__What to work on__. Tell how many lines in these records contain the string "none", with only the number as the reply.
|---|
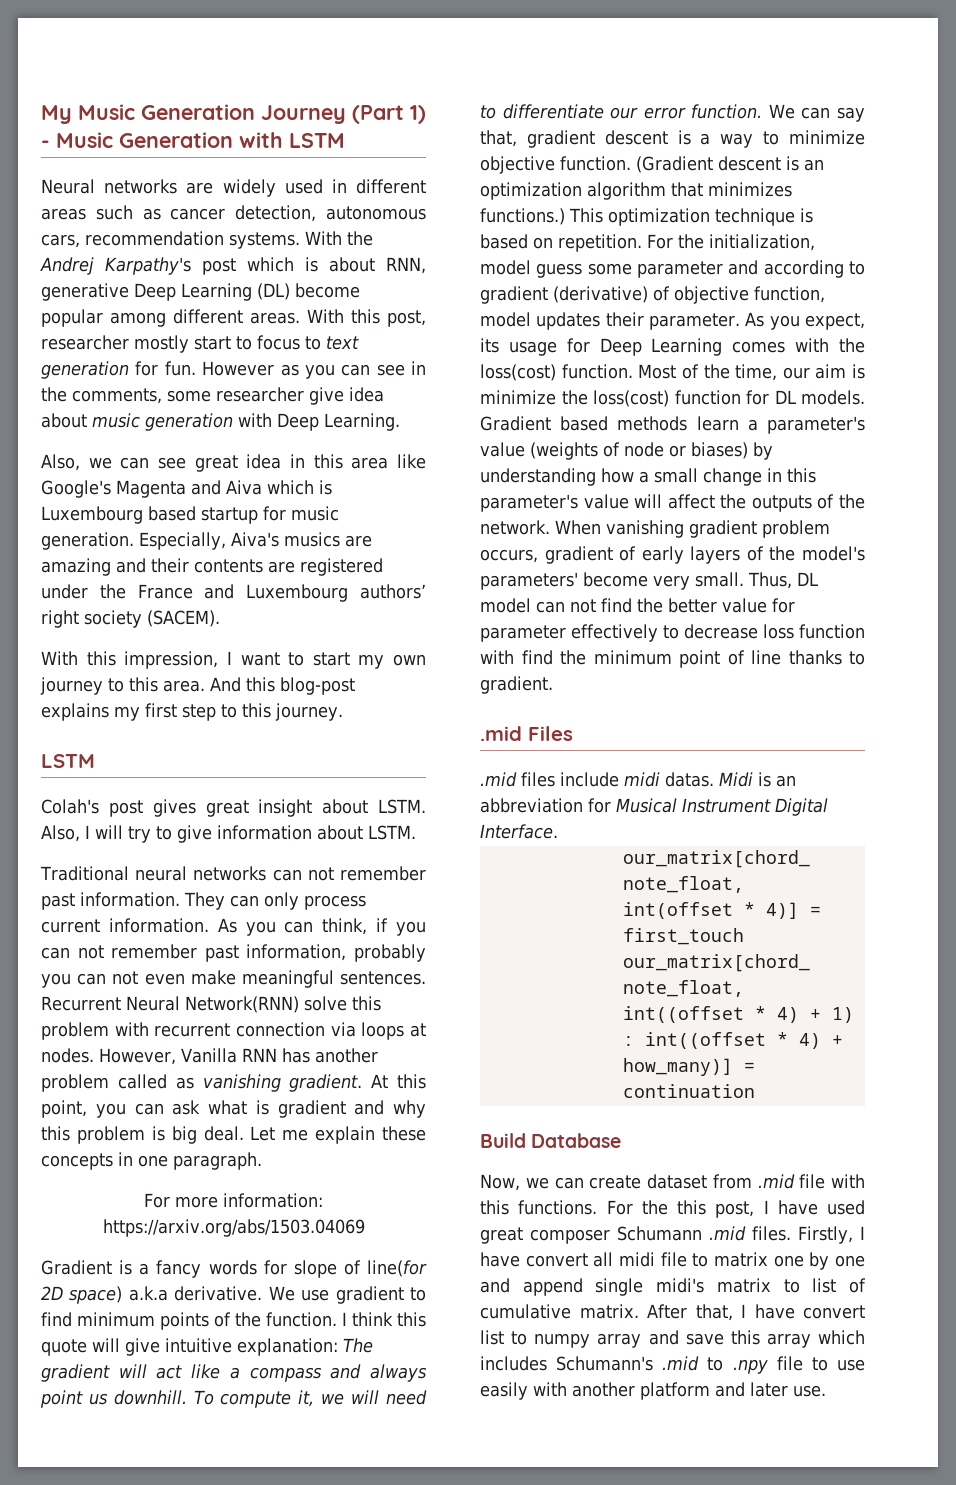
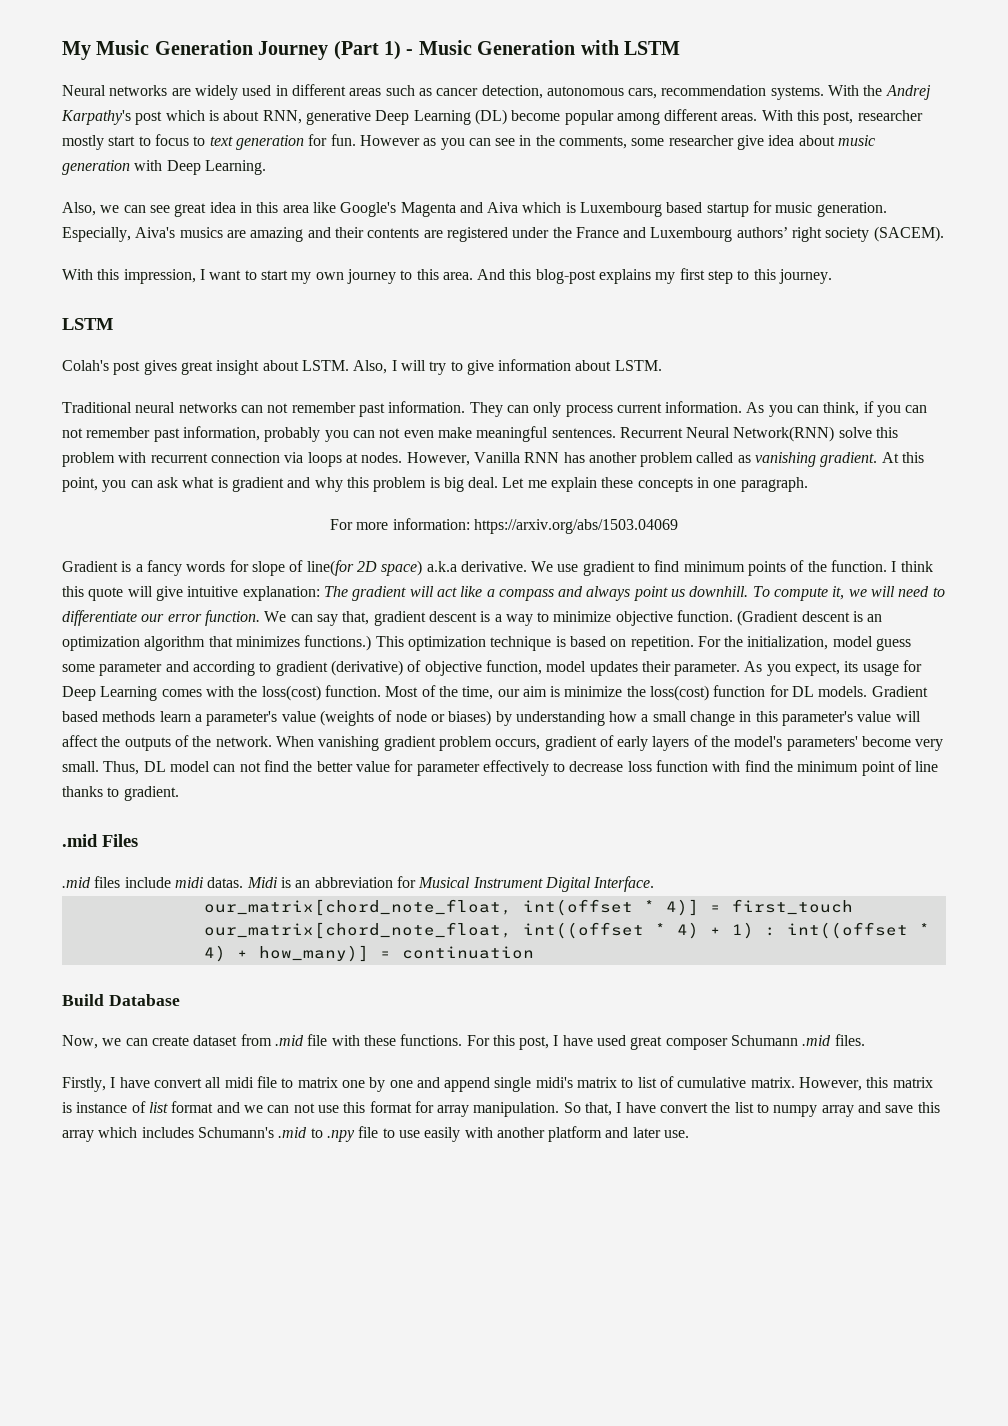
[480,1200,509,1215] this -> [363,1035,396,1046] these
[641,1200,668,1215] the -> (490, 1040) none
(792, 1233) none -> (865, 1040) //
[647,1304,687,1319] After -> [799,1077,933,1091] [62,1101,581,1117] However, this matrix is instance of list format and we can not use this format for array manipulation. So
(865, 1312) none -> [711,1102,731,1113] the

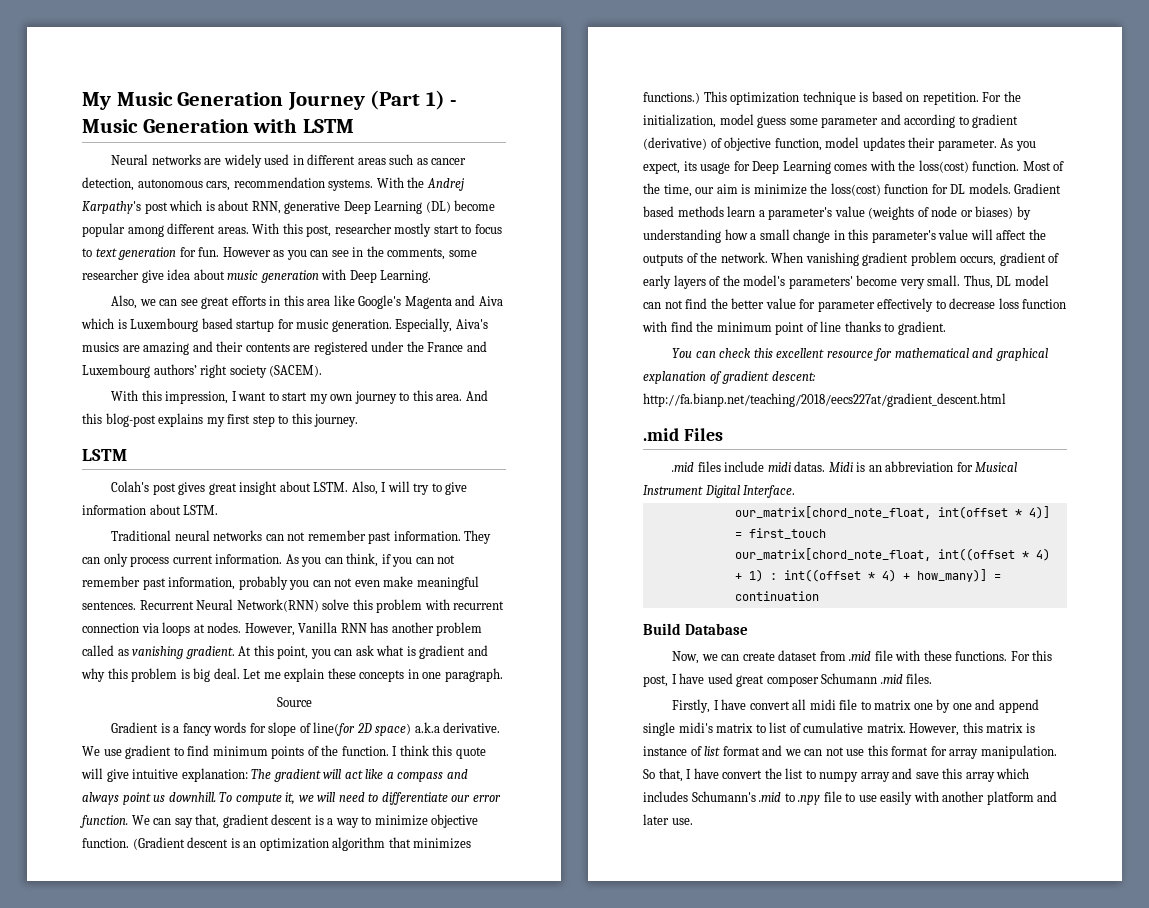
[209,202,236,213] idea -> [231,296,266,306] efforts
[330,518,678,534] For more information: https://arxiv.org/abs/1503.04069 -> [276,697,312,707] Source
(179, 793) none -> [672,348,1048,361] [643,371,816,384] [643,393,1006,407] // You can check this excellent resource for mathematical and graphical explanation of gradient descent: http://fa.bianp.net/teaching/2018/eecs227at/gradient_descent.html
|---|
__Your response__. 4